La parashá Tazria habla acerca de una enfermedad en la piel llamada “Tzaraat”. El Talmud explica que esta es una dolencia espiritual que aparece al hablar lashón hará, es decir, hablar negativamente de otros.

Además de la enfermedad en la piel, la persona castigada con Tzaraat debía permanecer una semana aislada – viviendo en las afueras de la comunidad y advirtiéndole a los demás que se mantuvieran alejados de él.

Los comentaristas explican que este castigo es “medida por medida”. Al haber desmerecido a una persona en los ojos de otros, el hablante efectivamente había separado y distanciado a aquella persona de la comunidad. Ahora el hablante, al permanecer aislado durante una semana, experimentaría por sí mismo lo que se siente estar aislado de los demás.

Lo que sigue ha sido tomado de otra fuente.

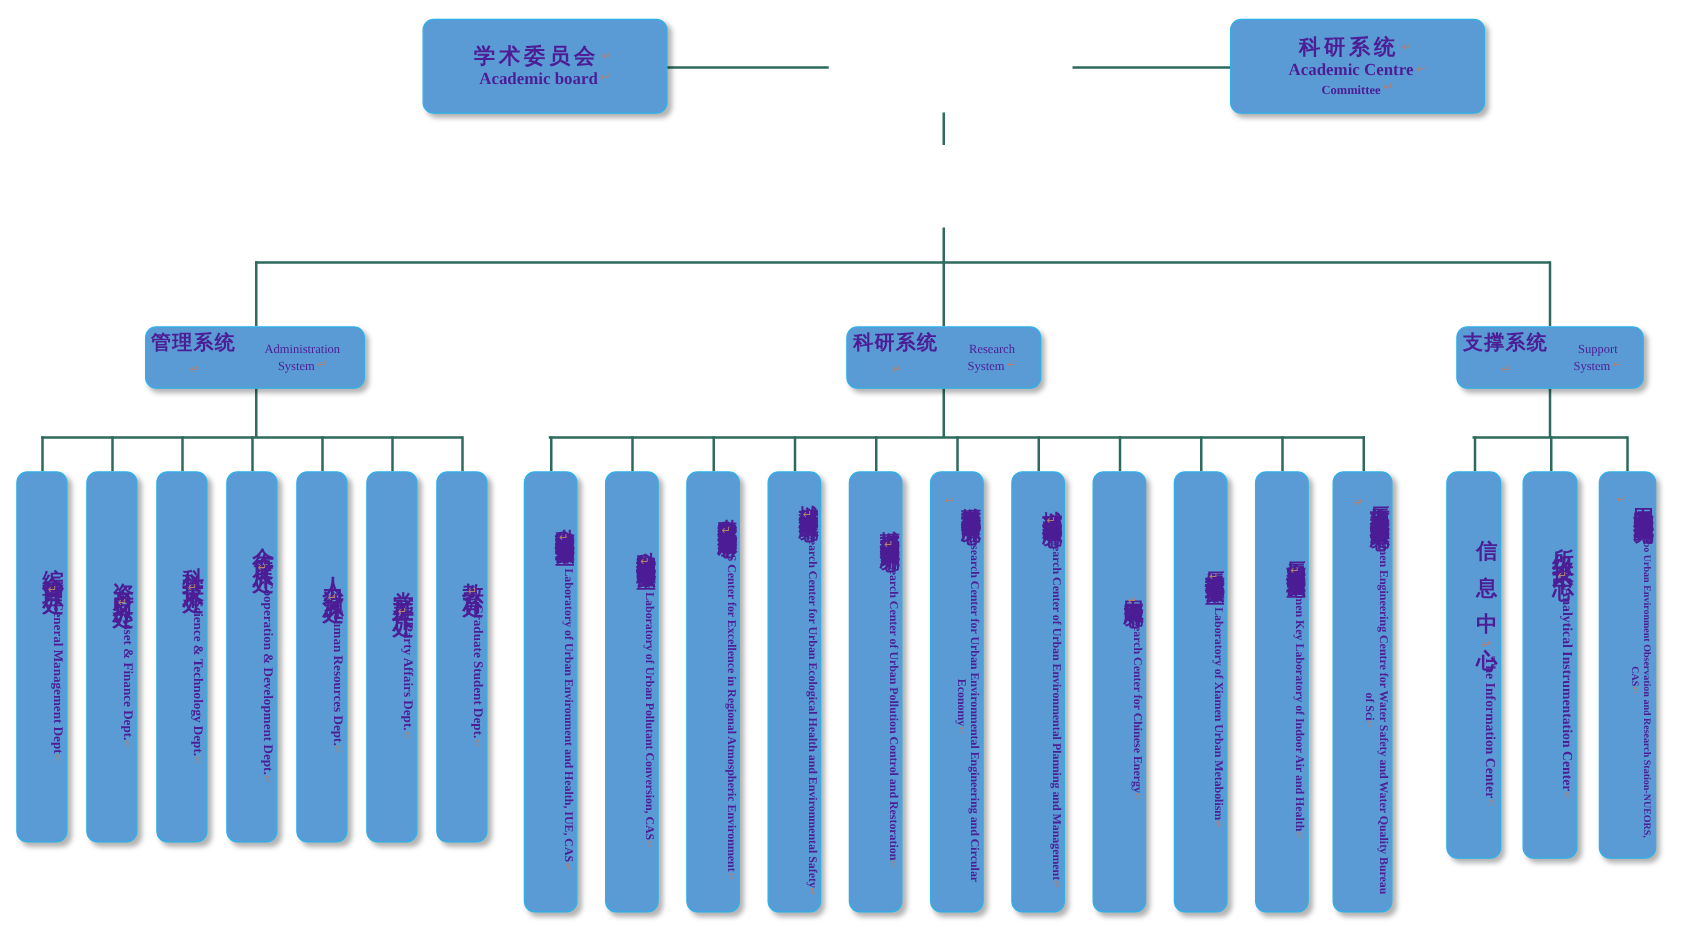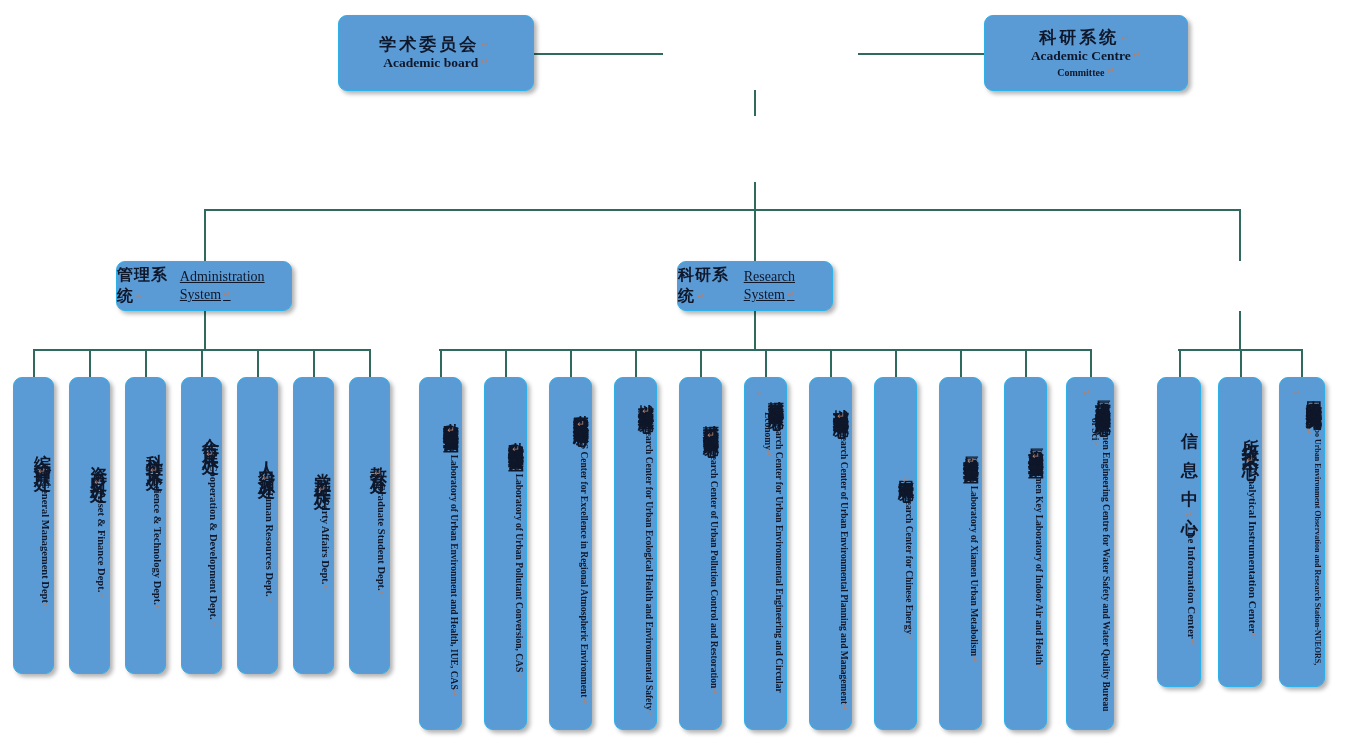--- a/index.html
+++ b/index.html
@@ -17,41 +17,41 @@
   .lnh{height:2px;}
   .lnv{width:2px;}
 
   
   .node{
     position:absolute;
     background:#5b9bd5;
     border:1.5px solid #2eb0e8;
     border-radius:9px;
     box-shadow:3px 3px 4px rgba(0,0,0,.30);
-    color:#0f172a;
+    color:#4c1d95;
     box-sizing:border-box;
     display:flex;
     align-items:center;
     justify-content:center;
-    text-align:left;
+    text-align:center;
     z-index:5;
   }
   .node .cn{display:block;}
   .node .en{display:block;}
 
   
   .htext{flex-direction:column;line-height:1.25;}
   .htext .cn{font-size:17px;font-weight:bold;letter-spacing:3px;}
   .htext .en{font-size:13.5px;font-weight:bold;}
   .htext .cn::after,.htext .en::after{content:"\21B5";color:#b08070;font-size:10px;font-weight:normal;margin-left:2px;vertical-align:2px;}
 
   
   .sys{flex-direction:row;line-height:1.3;}
   .sys .cn{font-size:16px;font-weight:bold;letter-spacing:1px;}
-  .sys .en{font-size:14px;text-decoration:underline;}
+  .sys .en{font-size:10px;}
   .sys .cn::after,.sys .en::after{content:"\21B5";color:#b08070;font-size:9px;font-weight:normal;margin-left:2px;vertical-align:2px;}
 
   
   .leaf{
     writing-mode:vertical-rl;
     text-orientation:upright;
     align-items:flex-start;
     justify-content:center;
     padding:10px 2px;
     flex-direction:row;
@@ -153,20 +153,24 @@
   <div class="node sys" style="left:116px;top:261px;width:176px;height:50px;">
     <span class="cn">管理系统</span>
     <span class="en">Administration System</span>
   </div>
 
   <div class="node sys" style="left:677px;top:261px;width:156px;height:50px;">
     <span class="cn">科研系统</span>
     <span class="en">Research System</span>
   </div>
 
+  <div class="node sys" style="left:1165px;top:261px;width:150px;height:50px;">
+    <span class="cn">支撑系统</span>
+    <span class="en">Support System</span>
+  </div>
 
   <div class="node leaf leaf-admin" style="left:13px;top:377px;width:41px;height:297px;">
     <span class="cn">综合管理处</span>
     <span class="en">General Management Dept</span>
   </div>
   <div class="node leaf leaf-admin" style="left:69px;top:377px;width:41px;height:297px;">
     <span class="cn">资产财务处</span>
     <span class="en">Asset &amp; Finance Dept.</span>
   </div>
   <div class="node leaf leaf-admin" style="left:125px;top:377px;width:41px;height:297px;">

En el libro de Génesis, la Torá afirma “No es bueno para el hombre estar solo”. Estar solo es muy doloroso para un alma humana que busca conectarse. Así que recuerda, si deseas estar con otros, debes ser capaz de tolerar sus idiosincrasias, y siempre debes tratar de ver el lado positivo.

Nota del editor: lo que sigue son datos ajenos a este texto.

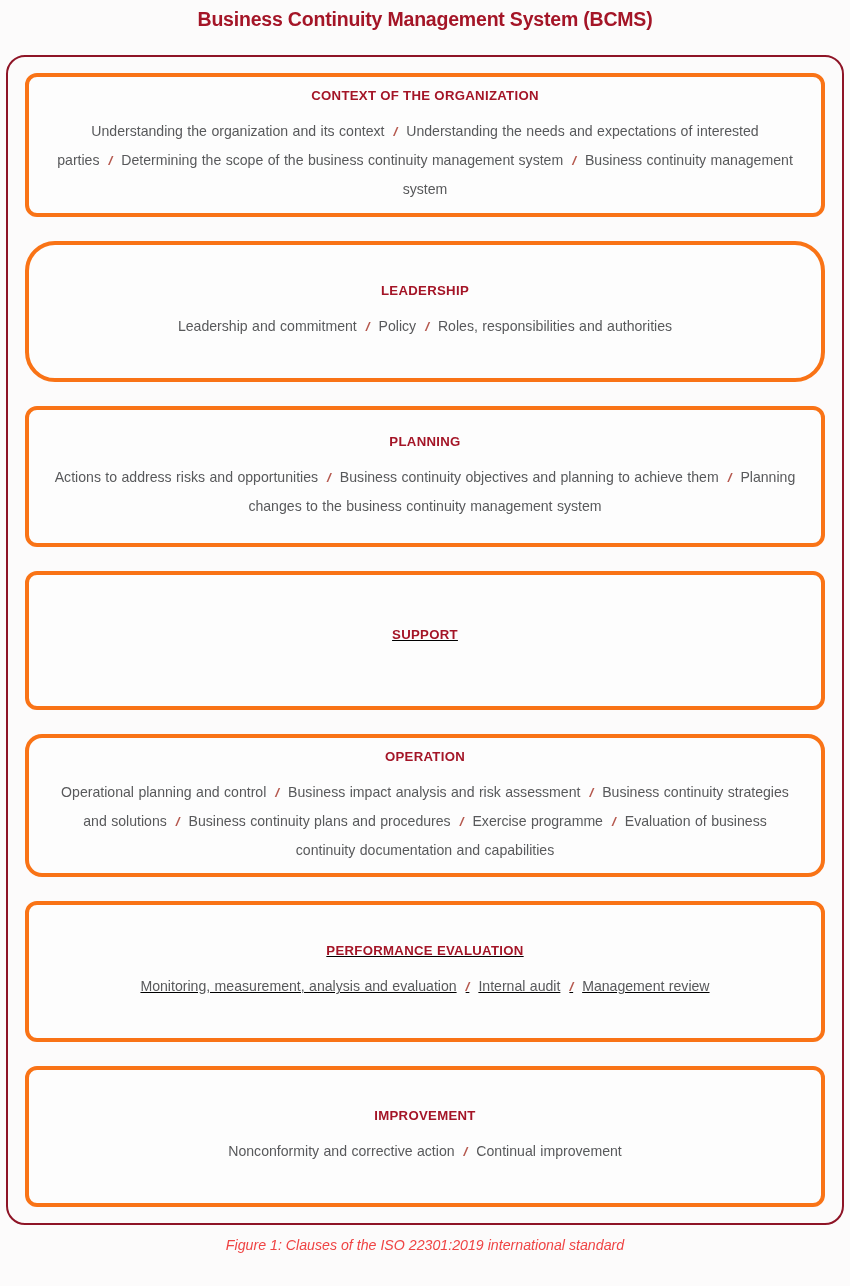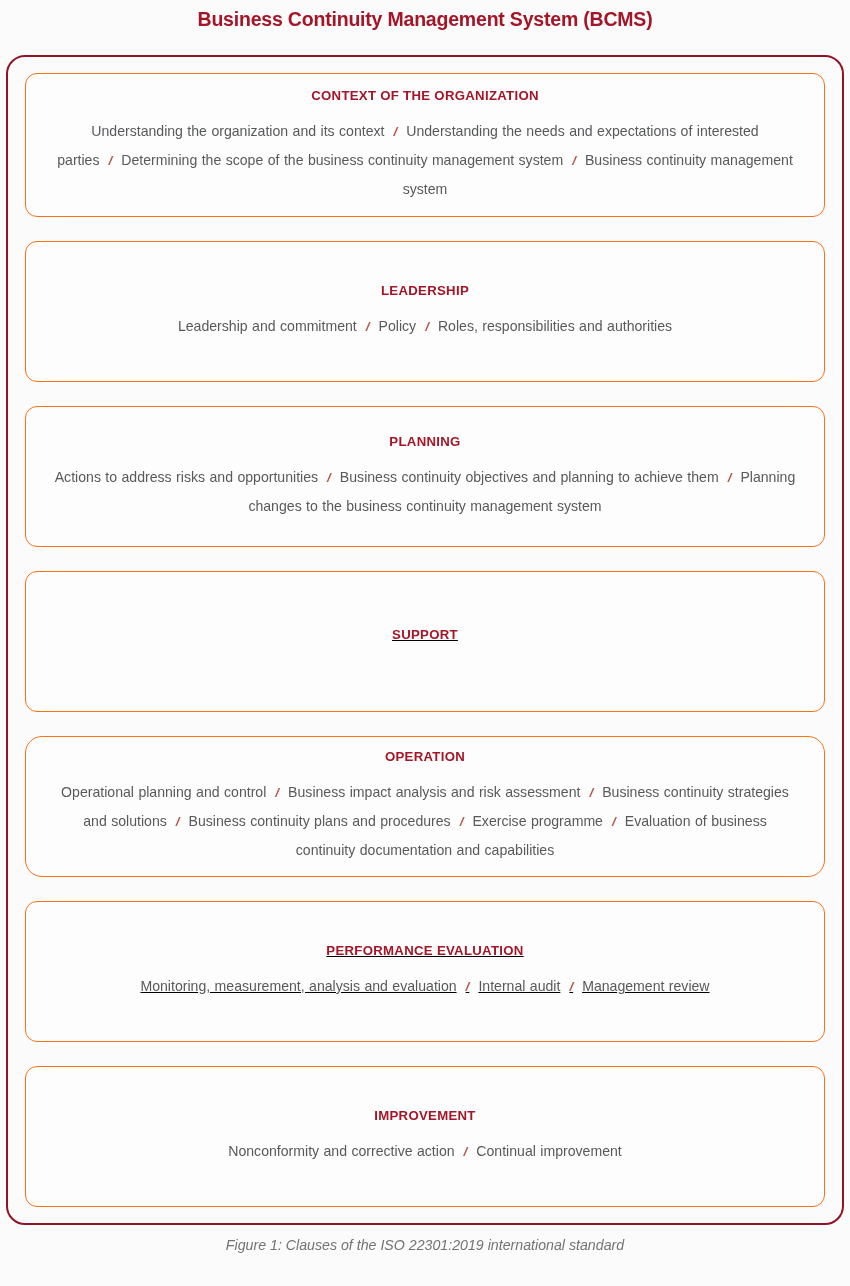--- a/index.html
+++ b/index.html
@@ -54,33 +54,33 @@
 
   .clause-list {
     display: flex;
     flex-direction: column;
     gap: 24px;
     height: 100%;
   }
 
   
   .clause-box {
-    border: 1px solid #f97316;
+    border: 4px solid #f97316;
     border-radius: 12px;
     background: #fdfdfd;
     display: flex;
     flex-direction: column;
     align-items: center;
     justify-content: center;
     text-align: center;
     padding: 10px 14px;
   }
 
   .clause-box.h-context  { height: 146px; }
-  .clause-box.h-leader   { height: 143px; }
+  .clause-box.h-leader   { height: 143px; border-radius: 30px; }
   .clause-box.h-planning { height: 143px; }
   .clause-box.h-support  { height: 142px; text-decoration: underline; }
   .clause-box.h-operation{ height: 143px; border-radius: 17px; }
   .clause-box.h-perf     { height: 143px; text-decoration: underline; }
   .clause-box.h-improve  { height: 143px; }
 
   .clause-heading {
     font-size: 13.2px;
     font-weight: bold;
     color: #a41527;
@@ -119,21 +119,21 @@
 
   
   .figure-caption {
     position: absolute;
     top: 1234px;
     left: 0;
     width: 850px;
     text-align: center;
     font-size: 14.2px;
     font-style: italic;
-    color: #737373;
+    color: #ef4444;
     line-height: 22px;
   }
 </style>
 </head>
 <body>
 
 <div class="page">
 
   <div class="figure-title">Business Continuity Management System (BCMS)</div>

Hoy en día se habla mucho de la “unión judía”. El Talmud dice que fue el lashón hará, el habla negativa, lo que causó la destrucción del Segundo Templo en Jerusalem hace 2000 años. El Templo era una fuerza clave unificadora del pueblo judío. Pero cuando la lucha y la discordia tomaron fuerza, la base del Templo fue, conceptualmente, destruida. A partir de allí, fue solo una formalidad que el ejército romano destruyera las maderas y las piedras del Templo.

El mundo, hoy en día, se encuentra en un momento crucial en la historia. Ahora, más que nunca, intentemos hablar de manera positiva.